Active seismic surveys measure the signal from a source with a predetermined location and frequency to probe the surface and subsurface [1]. Passive seismic surveys measure ambient seismic noise, which includes a random component (not spatially or temporally correlated across stations) and a coherent component [2]. Ambient seismic noise refers to the coherent component of the measured signal that comes from uncontrolled, or passive sources such as natural (e.g., wind, water waves, tides) and anthropogenic sources (e.g., traffic, pedestrians, machinery) [2,3]. Ambient seismic noise includes a broad range of frequencies and amplitudes depending on the proximity of the noise source in relation to the seismograph stations, the source mechanism, and the path and materials between the source and the receiver (see Figure 1). The seismic source mechanism produces signals of varying frequencies and amplitudes at a given azimuth to the receiver. As the signal travels along a path to the receiver, it attenuates and disperses (depending on subsurface materials). The receiver records the signal with a given sensitivity, sampling frequency, and detection range, resulting in the seismic recording.
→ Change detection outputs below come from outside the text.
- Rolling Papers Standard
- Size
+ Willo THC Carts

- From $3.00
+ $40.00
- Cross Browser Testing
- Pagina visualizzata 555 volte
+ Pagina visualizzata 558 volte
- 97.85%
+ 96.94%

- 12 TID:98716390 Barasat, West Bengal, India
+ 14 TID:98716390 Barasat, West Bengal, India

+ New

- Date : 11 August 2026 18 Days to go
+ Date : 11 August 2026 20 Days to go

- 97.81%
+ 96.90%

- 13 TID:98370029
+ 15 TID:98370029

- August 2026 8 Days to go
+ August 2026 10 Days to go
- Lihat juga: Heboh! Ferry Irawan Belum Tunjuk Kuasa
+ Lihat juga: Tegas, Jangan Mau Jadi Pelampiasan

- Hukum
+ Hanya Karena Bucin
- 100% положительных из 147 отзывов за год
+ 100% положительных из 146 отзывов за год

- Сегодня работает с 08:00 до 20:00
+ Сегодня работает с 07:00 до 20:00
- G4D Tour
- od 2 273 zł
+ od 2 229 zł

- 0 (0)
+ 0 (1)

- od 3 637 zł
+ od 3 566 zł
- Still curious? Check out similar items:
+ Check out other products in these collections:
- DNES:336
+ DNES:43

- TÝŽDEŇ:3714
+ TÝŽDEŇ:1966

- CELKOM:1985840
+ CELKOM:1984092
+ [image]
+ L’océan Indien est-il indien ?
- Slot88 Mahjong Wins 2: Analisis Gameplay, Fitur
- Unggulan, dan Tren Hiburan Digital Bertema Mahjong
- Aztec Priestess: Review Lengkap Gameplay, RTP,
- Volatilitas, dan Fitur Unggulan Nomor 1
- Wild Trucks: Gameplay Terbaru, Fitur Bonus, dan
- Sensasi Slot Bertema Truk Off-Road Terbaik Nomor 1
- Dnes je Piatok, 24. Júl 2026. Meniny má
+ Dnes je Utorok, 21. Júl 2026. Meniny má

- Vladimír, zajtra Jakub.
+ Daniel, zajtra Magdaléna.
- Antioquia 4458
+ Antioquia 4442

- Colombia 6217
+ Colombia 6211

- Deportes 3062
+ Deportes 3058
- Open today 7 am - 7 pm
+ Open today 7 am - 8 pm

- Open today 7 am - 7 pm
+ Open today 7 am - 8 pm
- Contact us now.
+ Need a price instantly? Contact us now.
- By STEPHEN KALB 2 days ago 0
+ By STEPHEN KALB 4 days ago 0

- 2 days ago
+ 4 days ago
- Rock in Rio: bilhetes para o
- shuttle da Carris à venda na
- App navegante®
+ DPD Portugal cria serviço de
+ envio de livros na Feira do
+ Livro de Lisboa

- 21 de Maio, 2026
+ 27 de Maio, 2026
In order to achieve the overall goal of characterizing the ambient seismic noise in an urban park environment, a new methodology for characterizing events by amplitude, frequency, time, source azimuth relative to the seismograph, duration, and bandwidth was developed. Conventional techniques for seismic event detection and characterization include waveform correlation which involves measuring the similarity between a template seismic event and a target seismic acquisition [4,5,6,7], and amplitude ratio techniques which involve computing the ratio of the short-term time average to that of a long time average of signal amplitude and identifying an event when the ratio exceeds a predetermined threshold [8,9,10,11]. For the purposes of this paper, an event is a coherent signal used to estimate amplitude and source azimuth. It is also assumed that the influence of the various subsurface materials on the signal characteristics is negligible. A catalog of events is created in an urban park environment using a two-seismograph setup. Applications include informing the design of a long-term ambient noise monitoring system by providing information about the dominant frequencies, amplitudes, and seismic source locations in and around the site. In this case, an urban park provides the ideal site for a case study given the variety of usage zones on its periphery. However, the work presented in this study is not park-specific and is intended for general application at any site. Examples of applications for ambient seismic noise monitoring include geotechnical studies [12,13,14,15,16,17,18,19], near-surface imaging using traffic-induced surface waves [20,21], infrastructure monitoring [22,23,24], surface monitoring [25,26,27,28,29], noise mitigation [30,31,32], and urban activity monitoring [33,34,35,36,37]. While long-term, multi-day acquisitions are ideal, this study aims to assess short-term (hours-scale) acquisitions to inform future seismograph installations. By improving the design of long-term seismograph installations through a-priori data collection aimed at identifying the presence of events, there is the potential to collect higher quality data for all aforementioned applications. In the following section, a description of the field data collection campaign for this study is provided.

2. Materials and Methods

2.1. Description of Field Data

Two Tromino3G+ seismographs (herein referred to as stations T1 and T2) simultaneously recorded high-gain velocity (mm/s) along two axes (north-south and east-west) with a sampling frequency of 512 Hz. This sampling frequency was deemed sufficient for the area of interest; however, the methodology applies to any sampling frequency. The manufacturer technical specifications for the seismographs are provided in

Table 1. Tromino 3G+ Seismograph manufacturer technical specifications.

Parameter	Value
Resolution	24 bits
Sensitivity	51 mV
Dynamic Range	±1.2 mm/s
Sensor Noise	0.023 mm/s at 512 Hz
Axes	XYZ
Bandwidth	0.1–1024 Hz
Temperature Range	−10 to 70 °C
Storage	4 GB

[38].

The seismographs were coupled to the ground through metal spikes in an urban park (City Park in Kingston, Ontario, Canada) spanning an area of approximately 100,000 m² (370 m × 270 m) surrounded by two-way vehicle roadways and urban activity such as pedestrians and cyclists. See Figure 2 for a map of City Park, including the locations of the seismograph stations T1 and T2, traffic flows, and usage zones classified according to the primary type of activity. The zones include a hospital complex (industrial generators and emergency vehicle traffic), Lake Ontario (boats and waves), recreational areas (pedestrians, cyclists, reduced vehicle traffic, playground), residential (light vehicles), and a university district (pedestrians, timed events such as increased pedestrian traffic during regular class transitions, generators).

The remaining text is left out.